Whiskey Wednesday: Whiskies of the World and of Chattanooga Edition
One of the largest and most significant whiskey-tasting events in the country has chosen Nashville as one of the dozen stops on its nationwide tour for 2023. Whiskies of the World is coming to the Loews Vanderbilt on Saturday, July 8, from 6:45-9:30 p.m., with VIP-level tickets gaining admission at 6 p.m. The event will feature tastings from whiskeys from around the world, including lesser-known producers from France, India, Israel and Wales along with the more traditional producers of the U.S., Scotland and Japan.
In addition to the tastings, your ticket includes half-hour masterclasses from international whiskey experts for $10 apiece as well as food pairings. In addition to the early entry, the $175 VIP ticket entitles attendees to extra special tastings, but the $125 General Admission level should also have plenty of unique spirits to sample. The event is, of course, 21+, and adults can purchase their tickets in advance at the event website.
Down in Chattanooga, they’ve got something to celebrate, too! In honor of their 11th anniversary as a distillery, Chattanooga Whiskey Company has released the latest edition of Founder's 11th Anniversary Blend, a unique spirit crafted from a blend of three whiskeys specially designed by founder Tim Piersant.
In addition to their flagship Tennessee High Malt offerings, Chattanooga Whiskey creates special small-batch spirits on an ongoing basis at the small experimental distillery in downtown Chattanooga. Founder's 11th Anniversary Blend is meant to represent an expression of the past, present and future of the distillery through the use of a unique solera process.
Solera blending usually revolves around melding different ages of spirits to age in large oak casks, adding newer distillates to the blend every year. In theory, this means that in any bottle culled from the solera, there should be at least a few molecules of the oldest whisky in the blend. Whether the older spirits actually add much character to the final product is debatable depending on the percentage of new whiskey in each batch, but it is a nice symbolic way to maintain the history of production through the years.
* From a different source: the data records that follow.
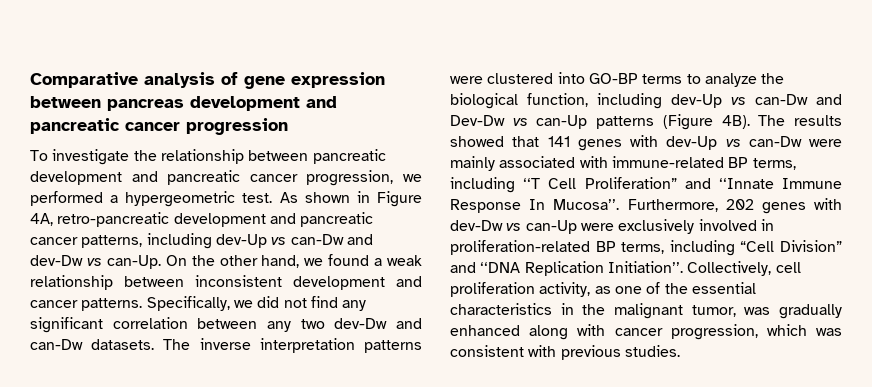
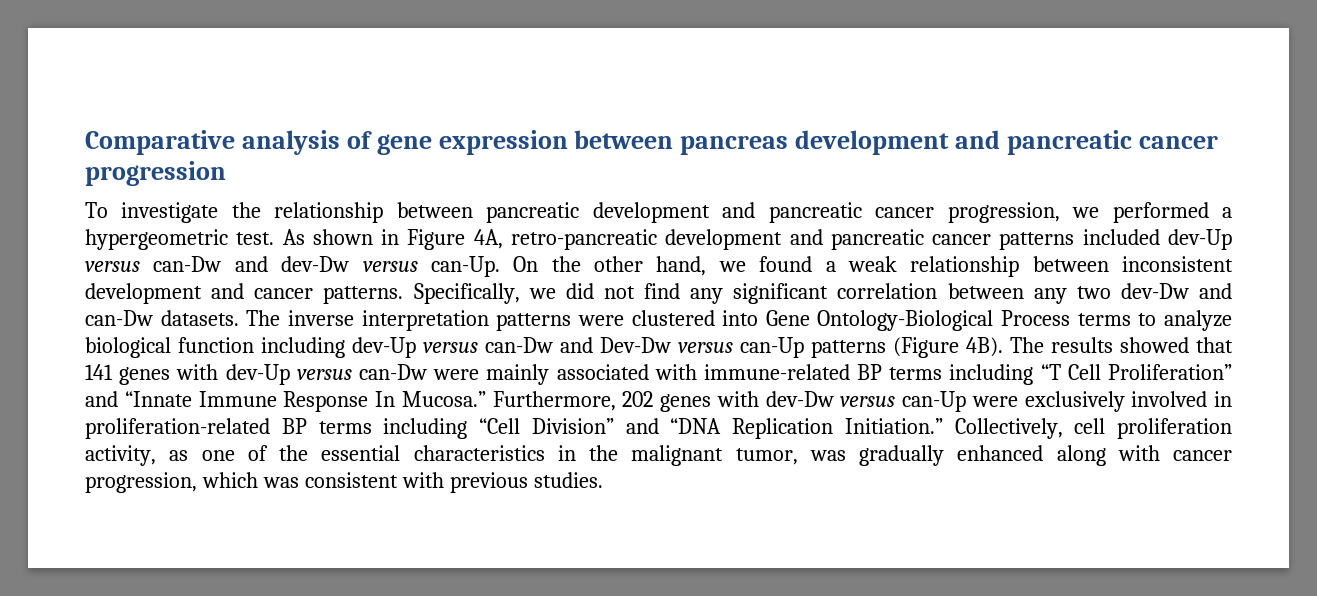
- As shown in Figure 4A, retro-pancreatic development and pancreatic cancer patterns, including dev-Up vs can-Dw and dev-Dw vs can-Up.
+ As shown in Figure 4A, retro-pancreatic development and pancreatic cancer patterns included dev-Up versus can-Dw and dev-Dw versus can-Up.
- The inverse interpretation patterns were clustered into GO-BP terms to analyze the biological function, including dev-Up vs can-Dw and Dev-Dw vs can-Up patterns (Figure 4B).
+ The inverse interpretation patterns were clustered into Gene Ontology-Biological Process terms to analyze biological function including dev-Up versus can-Dw and Dev-Dw versus can-Up patterns (Figure 4B).
- The results showed that 141 genes with dev-Up vs can-Dw were mainly associated with immune-related BP terms, including ‘‘T Cell Proliferation” and ‘‘Innate Immune Response In Mucosa’’.
+ The results showed that 141 genes with dev-Up versus can-Dw were mainly associated with immune-related BP terms including “T Cell Proliferation” and “Innate Immune Response In Mucosa.”
- Furthermore, 202 genes with dev-Dw vs can-Up were exclusively involved in proliferation-related BP terms, including “Cell Division” and ‘‘DNA Replication Initiation’’.
+ Furthermore, 202 genes with dev-Dw versus can-Up were exclusively involved in proliferation-related BP terms including “Cell Division” and “DNA Replication Initiation.”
In the world of rum, the solera is usually set up as sort of a pyramid of barrels with the oldest spirits on the bottom and the youngest on top. Yearly bottling comes from a portion of the most aged spirits with each barrel being topped off from barrels in layers above. Unlike American whiskey where age statements on the label must share the youngest spirit in the blend, rums can just call any old spirit 23 years old as long as there is at least some rum that old in the mix.
At Chattanooga Whiskey, they don't obsess over the age of their spirits, preferring to look forward rather than backward. So the Founder's blend is more of a manifesto in a bottle, reflecting where they’ve come from and where they are going.
The spirit is actually a blend of three separate solera casks. The past is represented by a 625-gallon solera filled with the distillery's first commercial releases, sourced from MGP in Indiana. This was the whiskey that allowed Chattanooga Whiskey to launch as the first distillery in the county since Prohibition, and it was really good stuff. The second solera showcases the present and is filled with 4,000 gallons of their signature Tennessee High Malt. The future solera is where the action really is. The 1,645-gallon cask is a constantly evolving blend of the small batches and experimental whiskeys created by the distillers as they mess around with mash bills and inventive malts.
Piersant is constantly tasting from each solera to see how they are evolving over time, and when it's time for the annual Founder's Blend, he determines the proper percentage of each solera in the final product. This year, he chose to use 50 percent of the current Tennessee High Malt along with 25 percent each of the original MGP product and the "infinity" cask that continues to be topped off with new products.
Bottled at 100 proof, Founder's Blend represents the equivalent of about ten barrels of whiskey, so it's a pretty limited offering. If you can get your hands on a bottle, you’ll discover a fascinating spirit that is vastly different from its component parts. Yes, you can detect the prototypical biscuit elements of the high malt, but the fact that there are many other sorts of levels of toasted malts as well as even rye whiskeys in the final blend mean that you can discover layers of orange blossom, baking spices, vanilla and chocolate that make for a delightful sipper.
With a suggested retail of $55, this is a steal for a whiskey that shan't pass this way again. If a bottle does happen to pass to your favorite liquor store's shelf, it's definitely worth grabbing.